- [Task instructions]
A stretch of the entries below is to be set down exactly, running from the line with "[59,218,222,231] downside is" through the line with "[674,692,799,702] or stem", both included, and no other line.

(Version difference data)
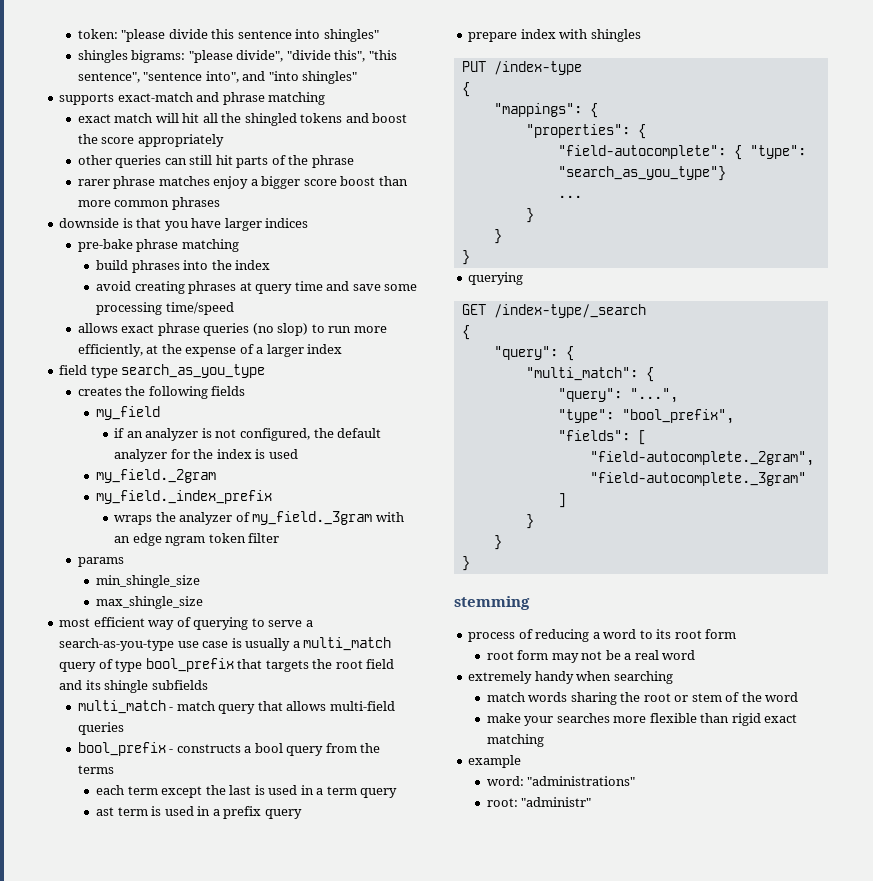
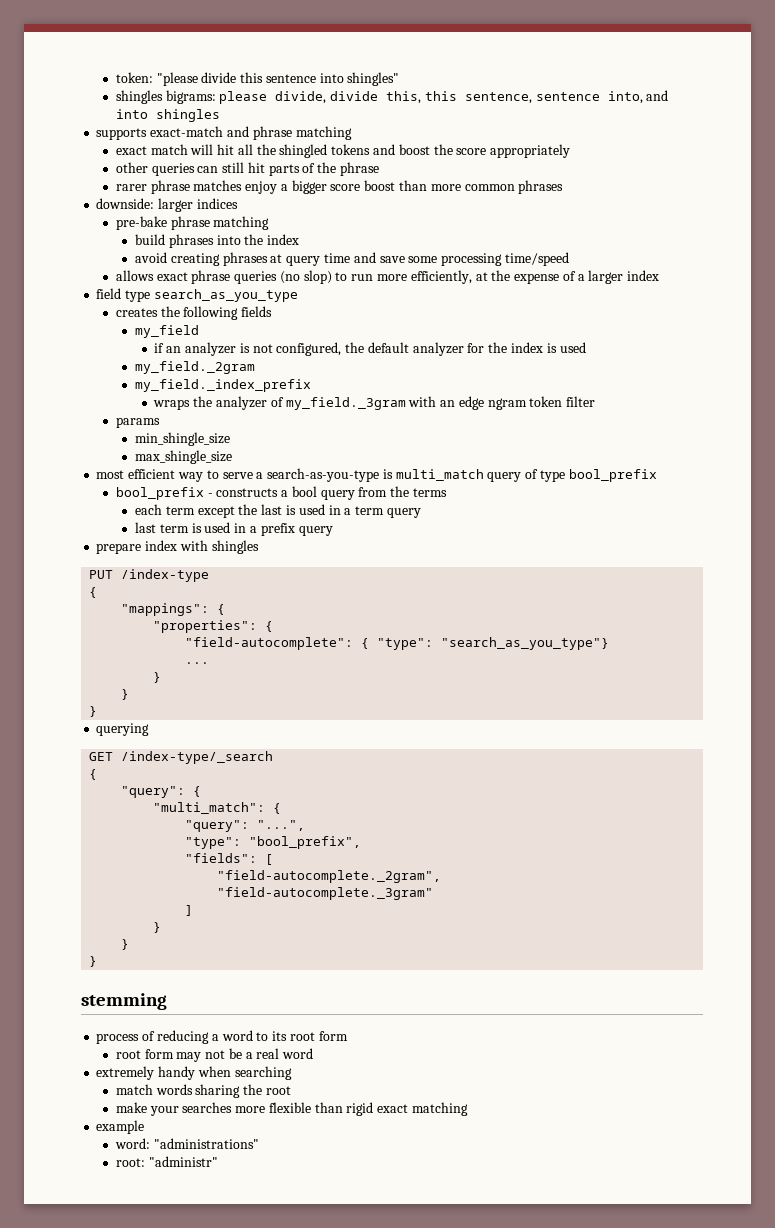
[188,50,397,63] [77,71,358,84] "please divide", "divide this", "this sentence", "sentence into", and "into shingles" -> [219,90,669,104] [115,109,220,122] please divide, divide this, this sentence, sentence into, and into shingles
[59,218,222,231] downside is that you have -> [96,198,155,209] downside:
[176,617,249,630] of querying -> (203, 477) none
[177,638,300,651] use case is usually a -> [382,469,393,479] is
[237,659,395,672] [59,680,208,693] [77,700,395,714] [77,722,124,735] that targets the root field and its shingle subfields // multi_match - match query that allows multi-field queries -> (657, 475) none
[96,807,115,816] ast -> [135,522,157,533] last
[674,692,799,702] or stem of the word -> (291, 1090) none

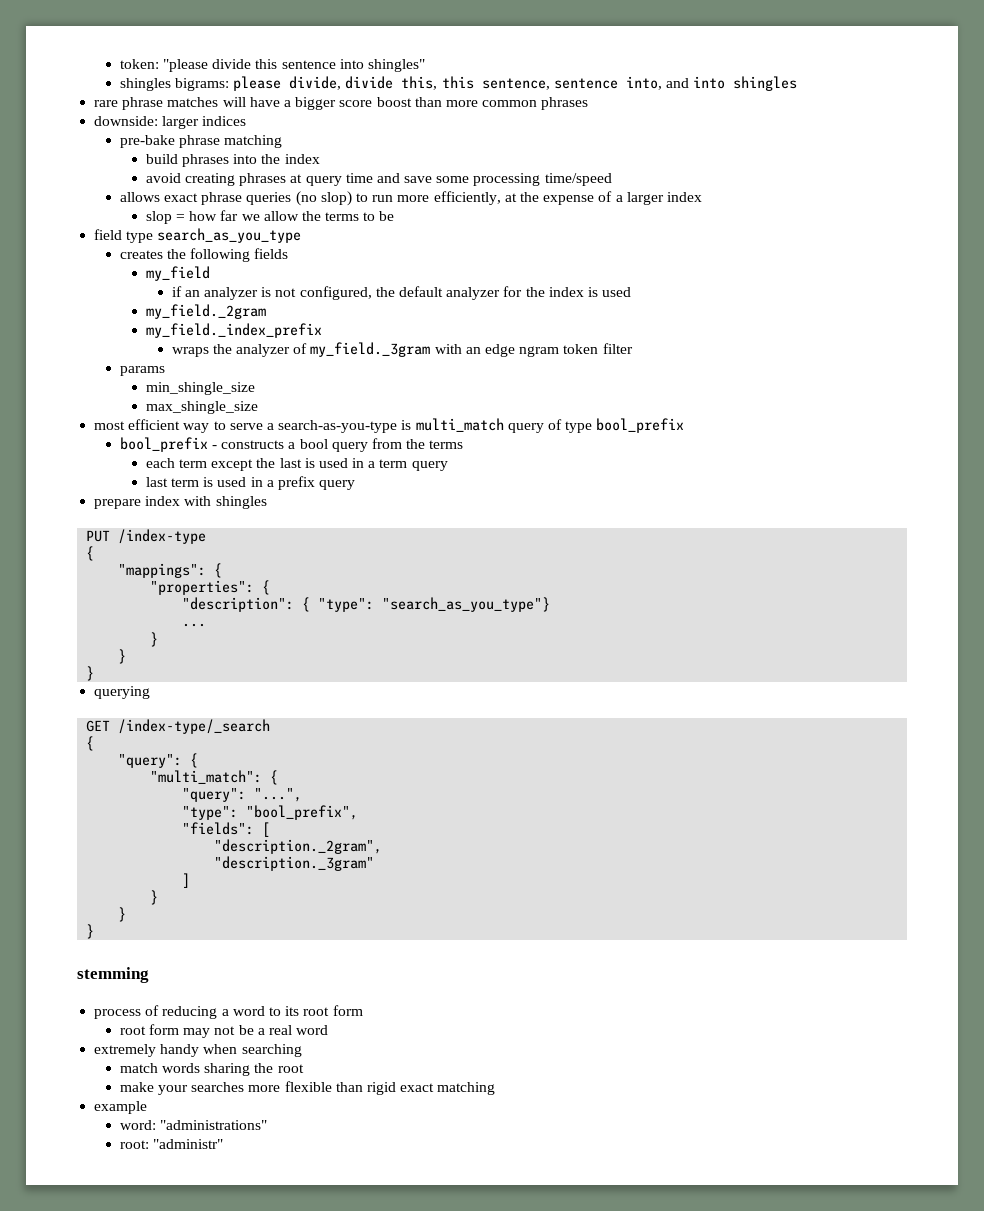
[96,126,352,140] [115,144,571,158] [115,162,379,176] [115,180,278,194] supports exact-match and phrase matching // exact match will hit all the shingled tokens and boost the score appropriately // other queries can still hit parts of the phrase // rarer phrase matches enjoy -> [94,97,280,110] rare phrase matches will have
(660, 275) none -> [145,210,395,224] // slop = how far we allow the terms to be
[185,637,354,650] "field-autocomplete": -> [182,597,295,612] "description":
[217,870,442,883] [217,887,434,900] "field-autocomplete._2gram", // "field-autocomplete._3gram" -> [214,839,383,854] [214,856,375,871] "description._2gram", // "description._3gram"

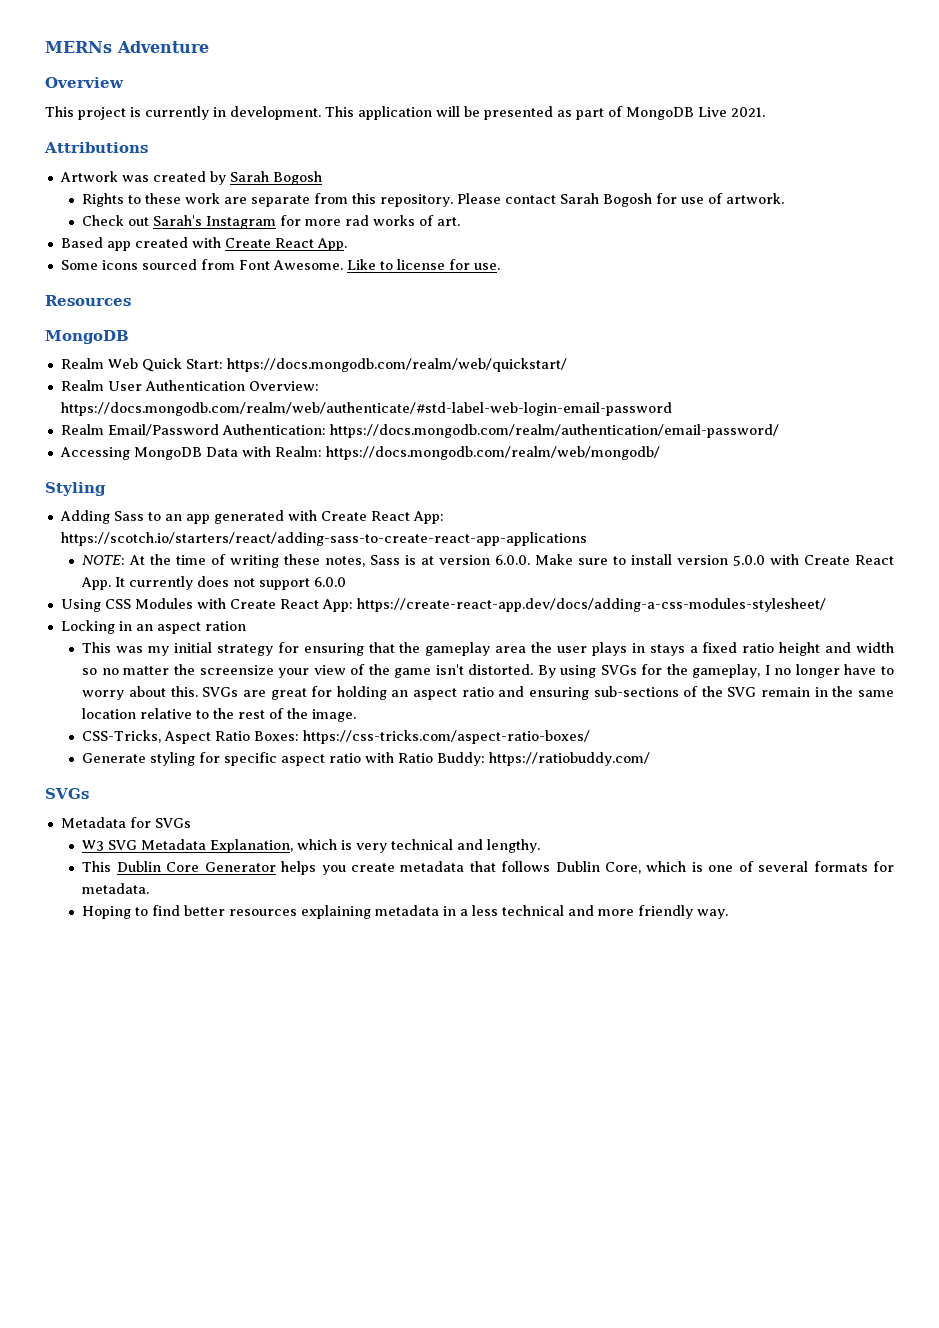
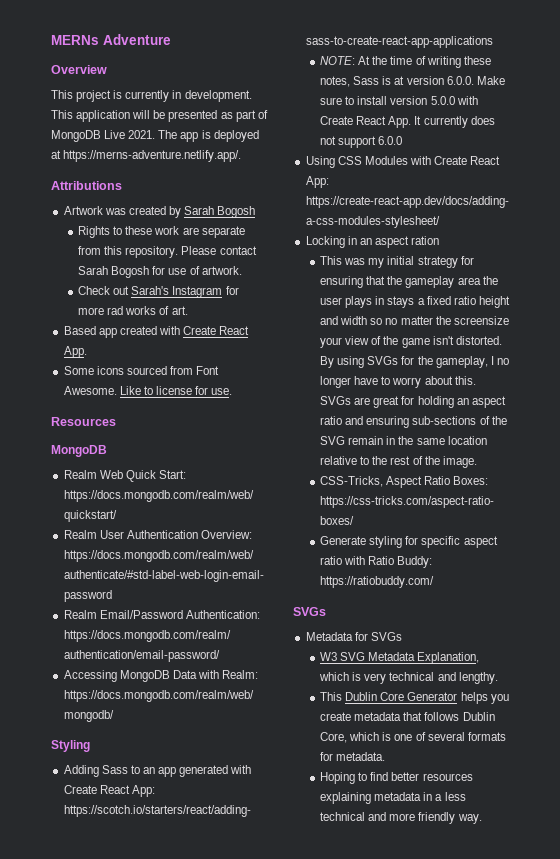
(765, 112) none -> [158,130,259,142] [51,150,242,162] The app is deployed at https://merns-adventure.netlify.app/.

- [Exercise response]
[59,218,222,231] downside is that you have -> [96,198,155,209] downside:
[176,617,249,630] of querying -> (203, 477) none
[177,638,300,651] use case is usually a -> [382,469,393,479] is
[237,659,395,672] [59,680,208,693] [77,700,395,714] [77,722,124,735] that targets the root field and its shingle subfields // multi_match - match query that allows multi-field queries -> (657, 475) none
[96,807,115,816] ast -> [135,522,157,533] last
[674,692,799,702] or stem of the word -> (291, 1090) none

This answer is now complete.